Could you please find each line in the records that contains the word "points" and copy it?

----

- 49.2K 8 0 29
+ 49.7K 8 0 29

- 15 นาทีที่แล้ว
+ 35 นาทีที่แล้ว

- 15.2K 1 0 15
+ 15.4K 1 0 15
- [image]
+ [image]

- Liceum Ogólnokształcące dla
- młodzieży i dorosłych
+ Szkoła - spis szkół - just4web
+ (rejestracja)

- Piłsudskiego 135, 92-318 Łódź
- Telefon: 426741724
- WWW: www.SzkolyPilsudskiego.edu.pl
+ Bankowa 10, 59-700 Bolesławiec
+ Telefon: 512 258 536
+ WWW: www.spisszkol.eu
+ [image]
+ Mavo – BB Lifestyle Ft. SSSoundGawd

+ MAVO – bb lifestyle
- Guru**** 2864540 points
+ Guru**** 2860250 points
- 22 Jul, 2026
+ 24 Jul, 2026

----

> [OUTPUT FOR THIS TASK]
- Guru**** 2864540 points
+ Guru**** 2860250 points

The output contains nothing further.